Nous avons également le droit de dire que, comme souvent par le passé, à l’instar de ce que rappelle l’histoire, cela ne se fera probablement pas dans le strict respect de ses lois et règlements. Traiter en «terroriste» ce qui a trait à la révolution, ou du moins à sa possibilité, est de très mauvais augure. D’ailleurs, cela n’a pas porté chance à un Ben Ali ou à un Moubarak.

L’insurrection qui vient est une expression parmi bien d’autres d’un courant de critique de la civilisation capitaliste. Si ses positions sont discutables, c’est toujours du point de vue de cette entreprise multiforme de critique du vieux monde dans laquelle je me reconnais et qui n’appartient à personne.

C’est pourquoi, il me semble important de passer enfin aux aveux : le véritable auteur de L’Insurrection qui vient, c’est moi.

(1) Dans la nuit du 7 au 8 novembre 2008, des fers à béton, posés sur des caténaires, causent des dégâts matériels à un TGV. La justice soupçonne le groupe de Tarnac d’avoir commis cet acte.

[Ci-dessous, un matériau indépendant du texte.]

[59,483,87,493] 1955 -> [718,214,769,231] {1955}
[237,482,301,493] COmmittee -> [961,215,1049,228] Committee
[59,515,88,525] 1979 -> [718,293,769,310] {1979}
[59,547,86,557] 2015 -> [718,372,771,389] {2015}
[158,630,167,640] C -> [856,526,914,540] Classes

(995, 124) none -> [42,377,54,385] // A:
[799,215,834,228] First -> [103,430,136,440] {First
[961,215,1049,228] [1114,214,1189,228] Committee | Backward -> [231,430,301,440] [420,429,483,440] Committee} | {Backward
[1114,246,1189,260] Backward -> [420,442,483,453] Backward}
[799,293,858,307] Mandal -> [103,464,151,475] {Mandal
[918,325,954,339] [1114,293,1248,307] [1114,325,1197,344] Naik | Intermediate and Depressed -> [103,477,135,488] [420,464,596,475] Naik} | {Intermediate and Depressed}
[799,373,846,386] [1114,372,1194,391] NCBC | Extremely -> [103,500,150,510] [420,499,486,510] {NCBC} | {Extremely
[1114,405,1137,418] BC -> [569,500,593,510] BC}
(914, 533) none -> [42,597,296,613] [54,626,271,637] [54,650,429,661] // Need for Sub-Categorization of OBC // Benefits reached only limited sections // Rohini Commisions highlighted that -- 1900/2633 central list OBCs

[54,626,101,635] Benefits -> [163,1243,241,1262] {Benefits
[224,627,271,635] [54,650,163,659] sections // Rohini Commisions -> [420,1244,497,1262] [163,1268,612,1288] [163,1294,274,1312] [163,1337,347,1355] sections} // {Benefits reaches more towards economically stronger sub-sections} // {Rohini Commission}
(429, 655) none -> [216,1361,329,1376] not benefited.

Premiers signataires : Clémentine Autain co-rédactrice de «Regards» François Bégaudeau écrivain Miguel Benasayag philosophe, psychanalyste Laurent Binet écrivain Olivier Cadiot écrivain Lætitia Carton réalisatrice François Cusset historien, écrivain Benoît Delepine réalisateur Elsa Dorlin philosophe Noël Godin entarteur, écrivain Roger Knobelspiess écrivain Stathis Kouvelakis philosophe, Comité central de Syriza Bernard Langlois journaliste, fondateur de «Politis» Frédéric Lordon philosophe, économiste Gérard Mordillat romancier, cinéaste Didier Porte chroniqueur, humoriste Paul B. Preciado philosophe, écrivain Serge Quadruppani écrivain, éditeur Siné dessinateur, fondateur de «Siné Mensuel» Tardi dessinateur Sophie Wahnich historienne Yannis Youlountas philosophe, écrivain, réalisateur.